David Soulier, P.E., Baton Rouge, La.

Not in the Spec?
Posted by Geoff Weisenberger on October 1, 2007 at 9:17 AM. | 1 Comment »

The article “Above-Grade, Below Estimate” (March, p. 55) describes a project in which hybrid girders have been used in a horizontally curved bridge. However, the AASHTO Guide Specifications for Horizontally Curved Steel Girder Bridges does not provide for hybrid girders, probably due to lack of related research.

 

Apparently, this hybrid bridge has been designed as a conventional bridge on a curved alignment. In your opinion, is this an appropriate design?

 

Andreas Paraschos, P.E.

Durability Zone Map for Parking
Posted by Geoff Weisenberger on October 1, 2007 at 9:15 AM. | 1 Comment »

I am president of a national engineering firm that specializes in parking structure design and restoration. With offices in many geographic regions, we are very aware that different exposure conditions exist on concrete slabs and structural frames in various areas of the country.

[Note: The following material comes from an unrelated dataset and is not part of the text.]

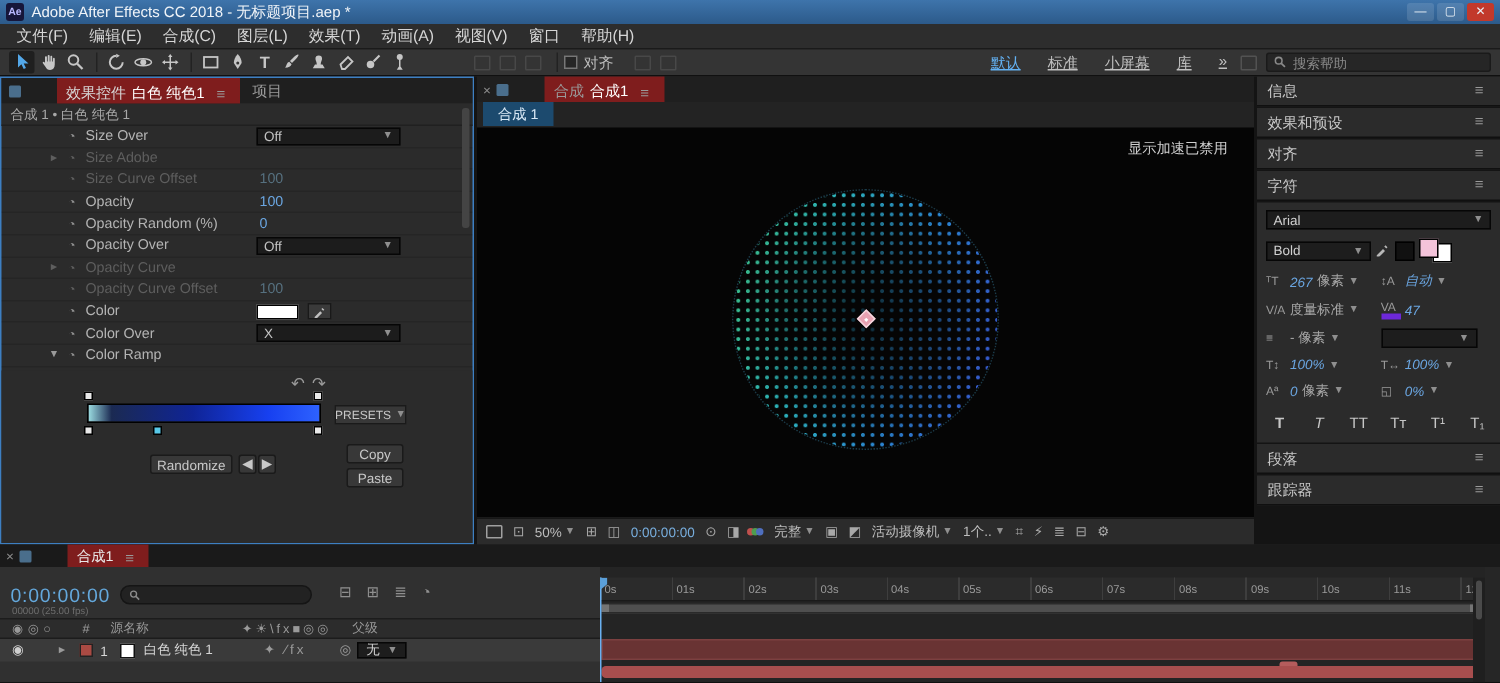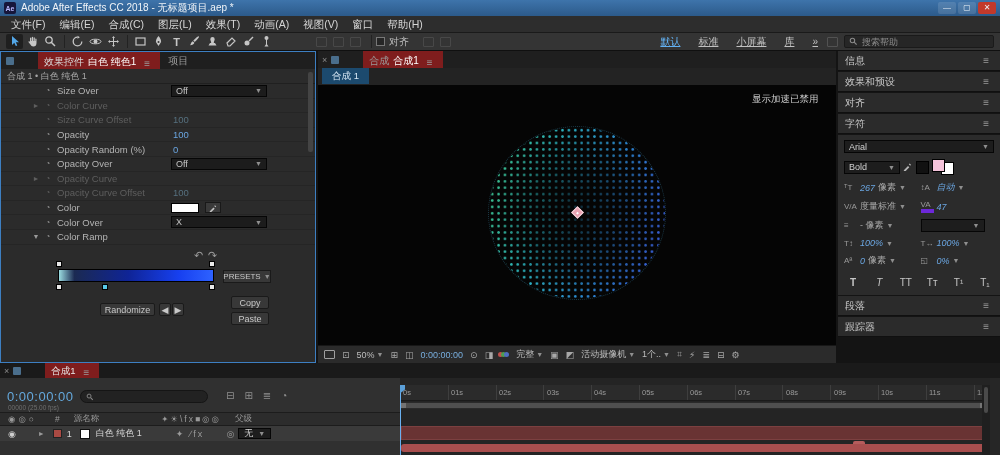"Color Curve" span.ec-name { text: Color Curve -> Size Adobe }
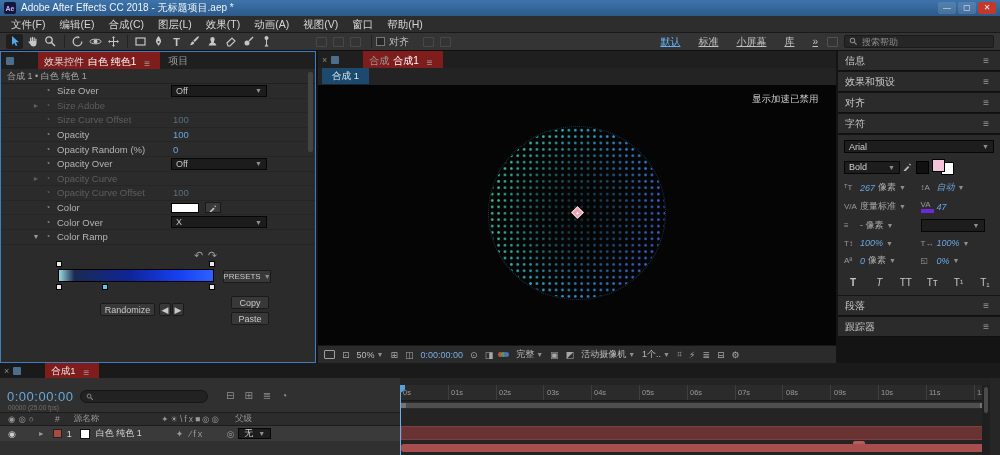"Bold" div.char-dd { width: 56px -> 70px }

However, we believe the AISC map of durability regions shown in the article “Are You Next?” (September 2006, p. 35) and also included in Steel Design Guide 18: Steel Framed Open Deck Parking Structures in Figure 2-1 is overly simplistic. The AISC map has only three durability regions:

 

  • Region A applies to the majority of the United States; it covers the southern two-thirds of the country and the West Coast.
  • Region B applies to the northern one-third of the country, but excludes most of Washington and Oregon.
  • Region C applies to areas within one-half mile of a salt water body.

 

This regionalization lumps areas subject to harsher exposure conditions (e.g., Colorado, Kansas, Missouri, Kentucky, Virginia, and much of Illinois, Indiana, Ohio, West Virginia, and Delaware) into the same durability design category as dry and warm weather states such as New Mexico and Florida. We believe this is unrealistic. Durability design considerations for structures exposed to snow, ice, and the use of de-icing salts can not be ignored. We’ve restored many deteriorated parking structures in these states that succumbed to the harsh exposure conditions. AISC Region A is too varying in atmospheric exposure conditions for the purposes of defining a single, one-size-fits-all durability design strategy.

 

We highly recommend that AISC adopt by reference the durability zone map included in ACI 362, Design of Parking Structures published by the American Concrete Institute. This map more reasonably depicts the country divided into four regions. Also, the industry does not benefit from having two separate maps apply to the design of parking structures—one for the concrete and one for a steel frame.

 

Gary Cudney, P.E., President, Carl Walker, Inc., Kalamazoo, Mich.